Staging and the index file

This part seems too nuts-and-bolts until you screw it up.

The index file is a special file (in the .git directory) that contains all the information for files within the staging area. When you check out a specific commit, index is auto-populated with all files tracked by that commit. The index file is what’s compared against your current working directory whenever you execute a status command to see what’s been changed. It’s the file that’s updated with an add or remove command.

Aside: For more information on what the index file contains, see the specification available in Git’s own source code.

Why is it important to understand that the stage is captured in the index file? Two reasons:

  1. Without the index file and its implicit population of the files in the previous commit, you would have to stage every file for every commit, regardless of whether the file’s contents had changed
  2. More importantly, if you screw up your index file, bad things can happen

Story time!

The Git index file and bad things

Working on a fairly sizeable, complex project distributed across half a dozen teams, we had one guy (probably me) accidentally zero-out his index file and commit it.

Take a second and, based on the information above, guess what happened when he pushed that commit to origin. Try not to think about the ‘Jeopardy’ music.

Okay, what happened? Since index represents the staging area, which is auto-populated with all the files for the commit you’ve checked out, zeroing out that file effectively removes all files from the staging area. By creating a commit with an empty index file, the commit was associated with a tree object that contained no blob objects. That commit had effectively removed5 all the files in the project.

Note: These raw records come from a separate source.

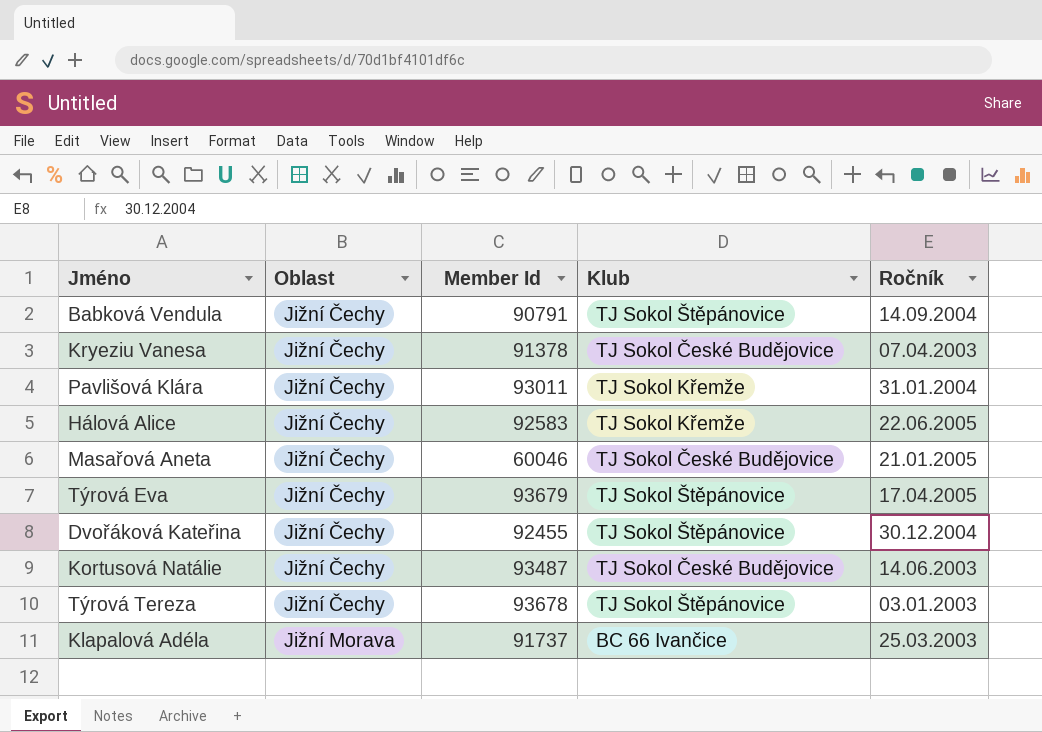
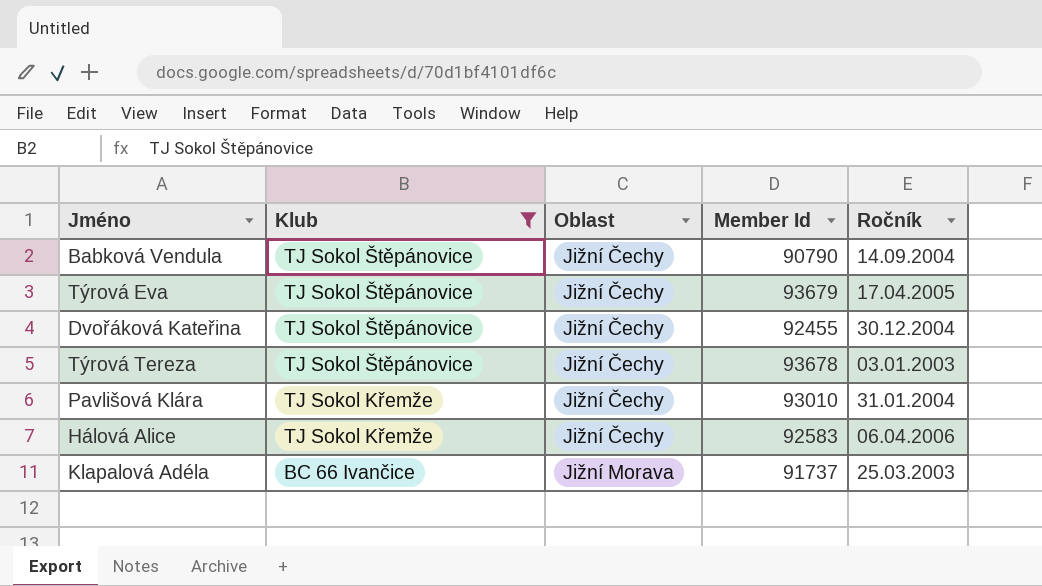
filter: none -> Klub != TJ Sokol České Budějovice
row order: Oblast ascending -> Klub descending
column Klub | position: 4 -> 2
Babková Vendula | Member Id: 90791 -> 90790
Pavlišová Klára | Member Id: 93011 -> 93010
Hálová Alice | Ročník: 22.06.2005 -> 06.04.2006

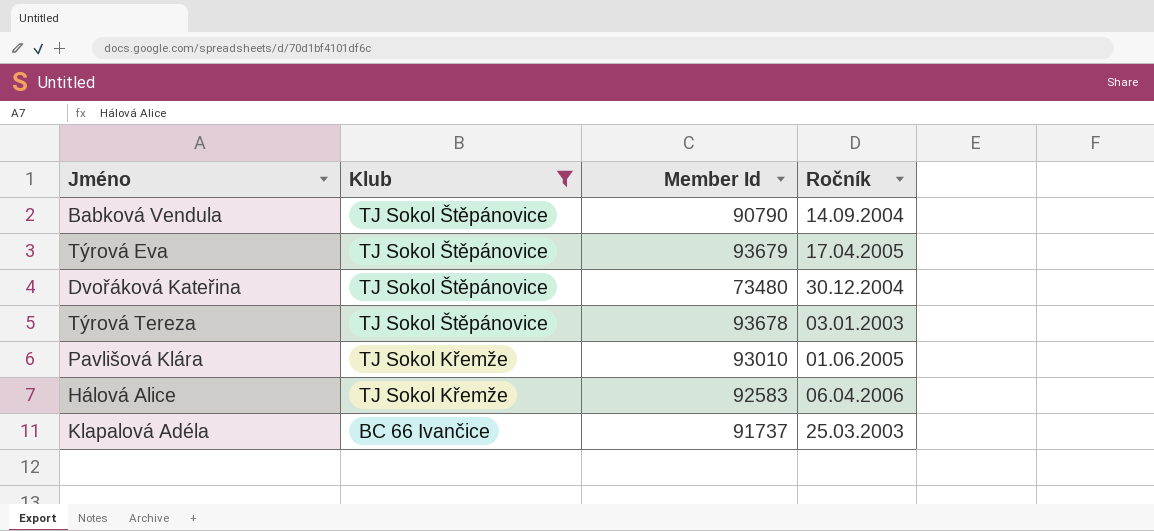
column Oblast | position: 3 -> none
Dvořáková Kateřina | Member Id: 92455 -> 73480
Pavlišová Klára | Ročník: 31.01.2004 -> 01.06.2005

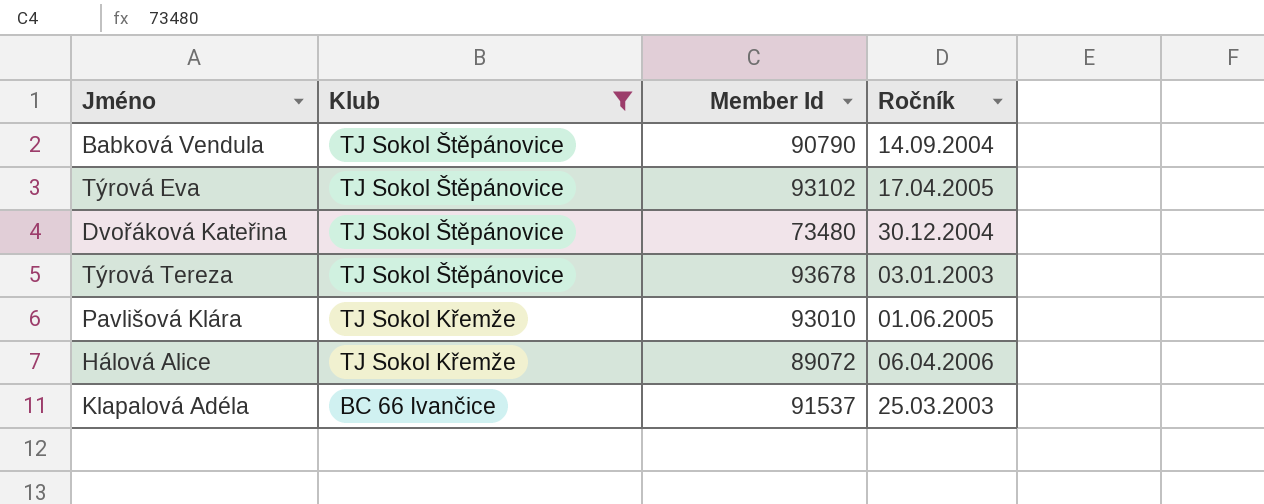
Týrová Eva | Member Id: 93679 -> 93102
Hálová Alice | Member Id: 92583 -> 89072
Klapalová Adéla | Member Id: 91737 -> 91537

Pushing that commit to origin presented us with a logistical problem which we will discuss in a future article. It suffices to say that we lost a non-trivial amount of time in fixing that error, mostly due to our shoddy response to it. And, having gone through the whole thing we are now obligated to spread the tale so nobody replicates the mistake.

What have we learned?

The intent of these articles is to expose the underpinnings of a tool that we use heavily on many projects, and in doing so to hopefully give us the context we need to avoid any egregious missteps. By more fully understanding how staging and the index file interact with commits, and that commits are comprehensive, we’ve set the stage for better dealing with more advanced things like considerate rebasing (i.e., how not to rebase like a jerk) and getting your repository to a good state after screwing something up locally.

FUNDAMENTALS!

One more aside and then I have to get back to looking for someone to play Ping Pong with:

Aside: Some people swear by the method of interactive staging, which is a technique I’m pretty sure is reserved for the command line. One of my goals in this series is to avoid explaining the various Git clients and how they are used. My hope is that, by developing a shared language and mental model for the internal workings of Git, individuals will be able to choose the clients that suit them and their projects. Anyway, stepping off my soap box, check out this link, which details interactive staging.

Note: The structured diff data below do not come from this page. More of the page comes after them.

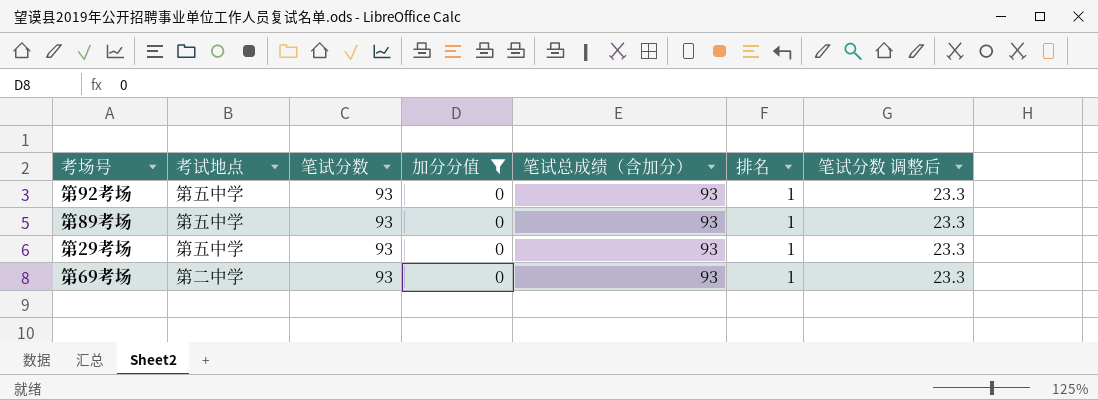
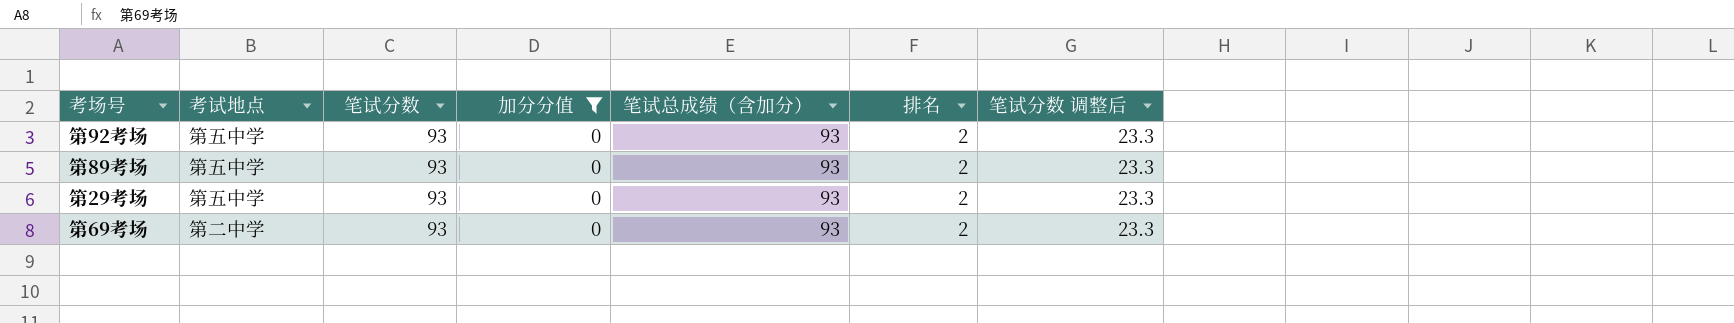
第92考场 | 排名: 1 -> 2
第89考场 | 排名: 1 -> 2
第29考场 | 排名: 1 -> 2
第69考场 | 排名: 1 -> 2

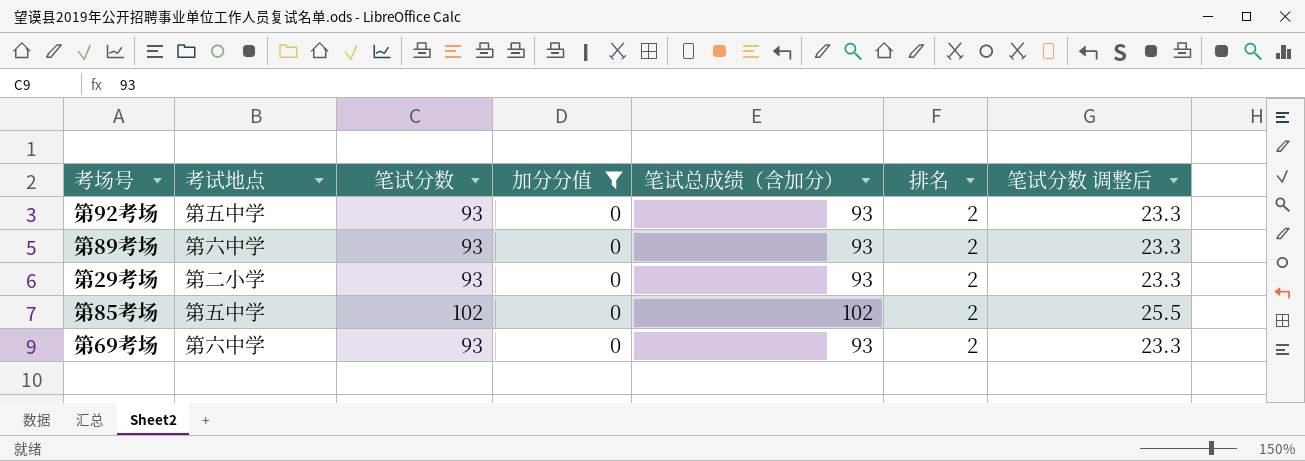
第89考场 | 考试地点: 第五中学 -> 第六中学
第29考场 | 考试地点: 第五中学 -> 第二小学
row 第85考场: none -> 第五中学 | 102 | 0 | 102 | 2 | 25.5
第69考场 | 考试地点: 第二中学 -> 第六中学

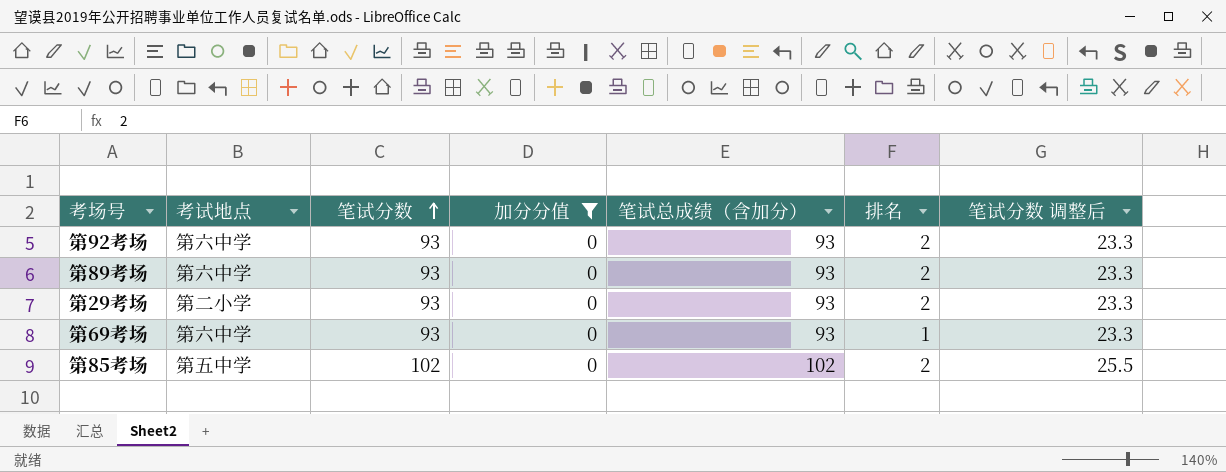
row order: none -> 笔试分数 ascending
第92考场 | 考试地点: 第五中学 -> 第六中学
第69考场 | 排名: 2 -> 1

  1. There’s a reason I mentioned the add command but not remove. We need more context before we talk about removing things from staging because removing things can be destructive. There are dragons here; do not tread lightly.

  2. The staging area is never empty unless the repository is spanking new or you’ve explicitly removed all files.

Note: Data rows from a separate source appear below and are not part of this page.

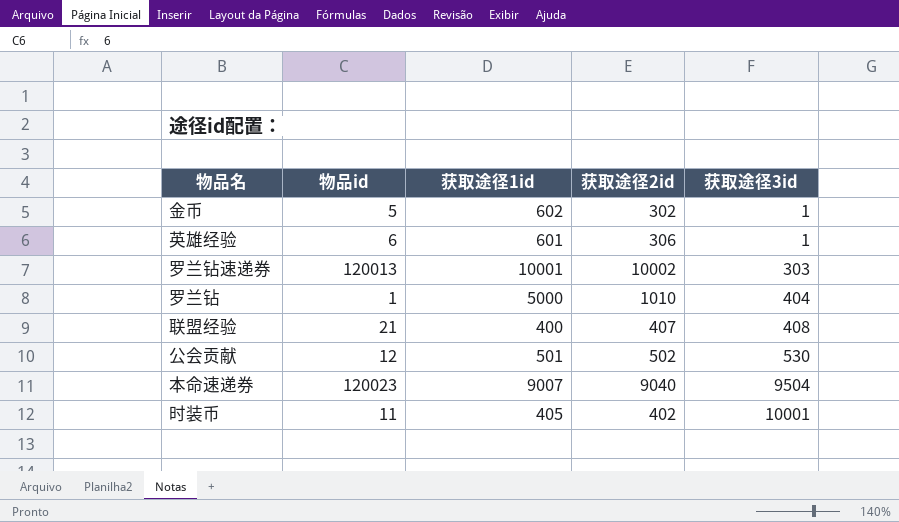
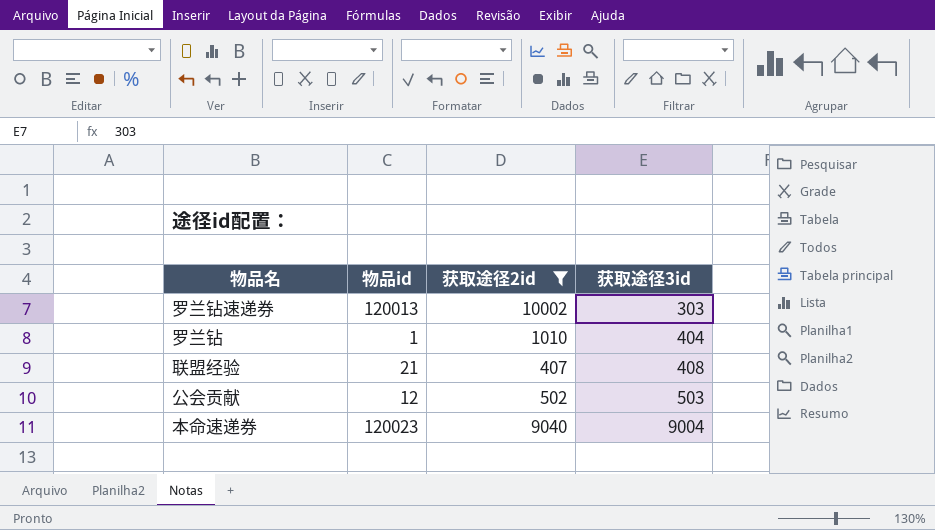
filter: none -> 获取途径2id >= 407
column 获取途径1id | position: 3 -> none
公会贡献 | 获取途径3id: 530 -> 503
本命速递券 | 获取途径3id: 9504 -> 9004

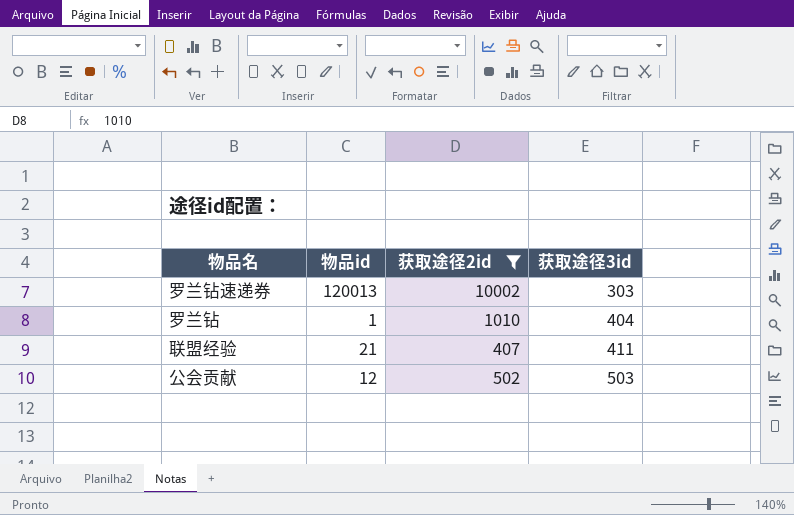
row 本命速递券: 120023 | 9040 | 9004 -> none
联盟经验 | 获取途径3id: 408 -> 411

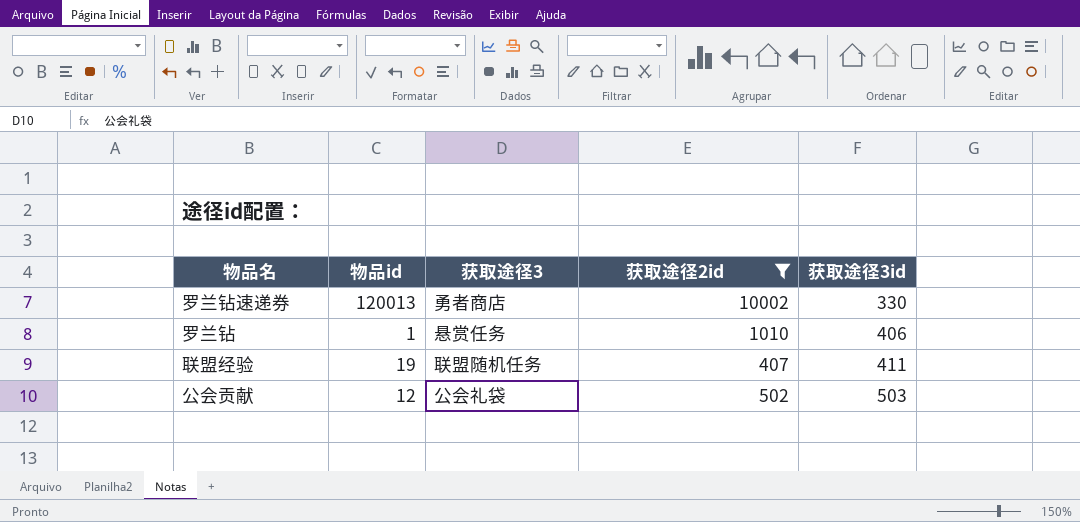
column 获取途径3 | position: none -> 3
罗兰钻速递券 | 获取途径3id: 303 -> 330
罗兰钻 | 获取途径3id: 404 -> 406
联盟经验 | 物品id: 21 -> 19

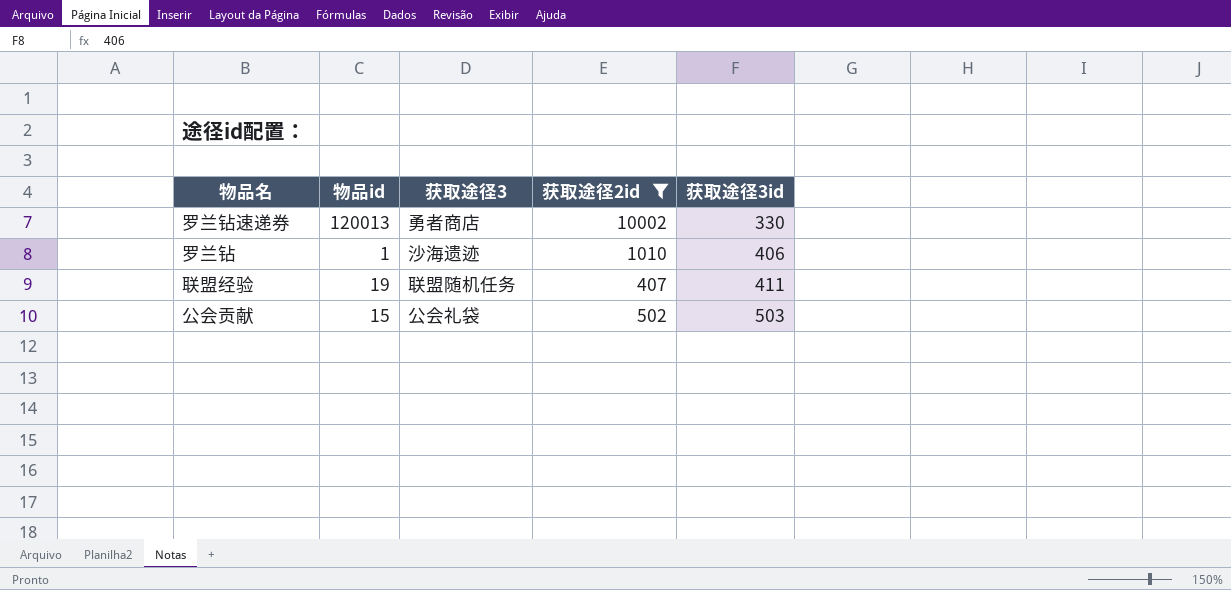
罗兰钻 | 获取途径3: 悬赏任务 -> 沙海遗迹
公会贡献 | 物品id: 12 -> 15

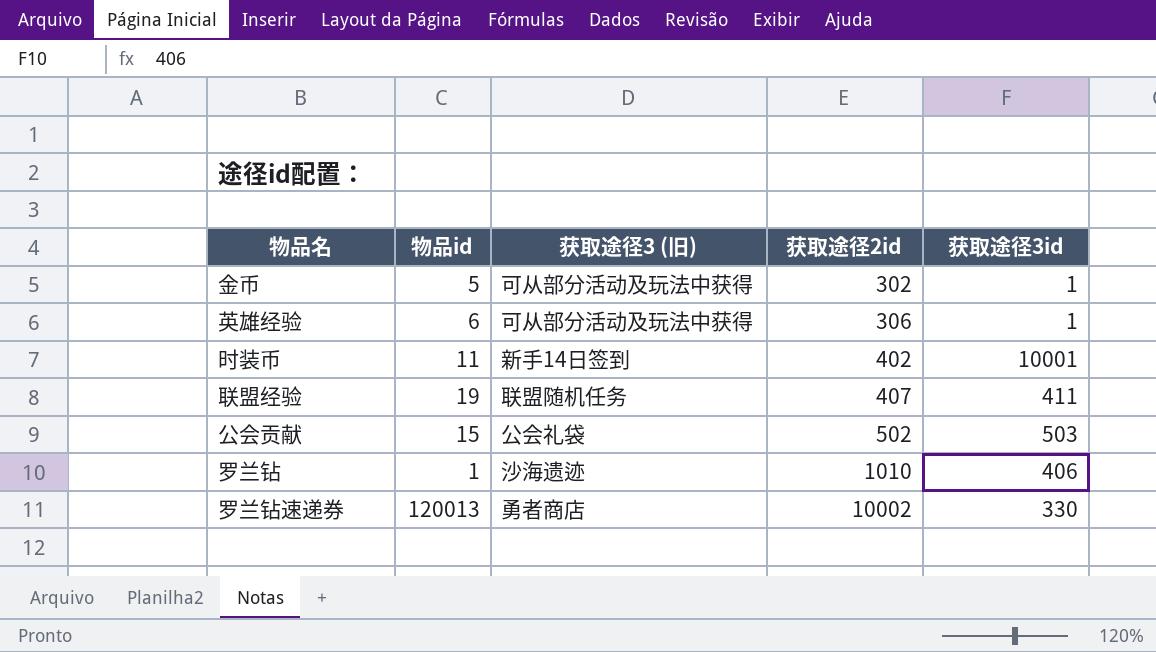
filter: 获取途径2id >= 407 -> none
row order: 获取途径3id ascending -> 获取途径2id ascending
column name: 获取途径3 -> 获取途径3 (旧)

  3. The output of a fresh status command is empty (although it may contain ‘untracked’ files), from which one could easily conclude that there’s “nothing” in staging. This conclusion is slightly wrong and needs massaged.

  4. Commits are by default comprehensive. If you optimize your repository (using garbage collection) or push/pull to/from a remote server, you may end up with a packfile which may use a delta notation in some cases. We may discuss that in the vague future. Or not.

  5. Words are hard. I don’t think ‘remove’ is the right word, but ‘erase’ and ‘delete’ don’t seem to cut it either. The important distinction is that the files hadn’t been balefired from the repository; they still existed in previous commits. In the current commit, however, their presence is lacking.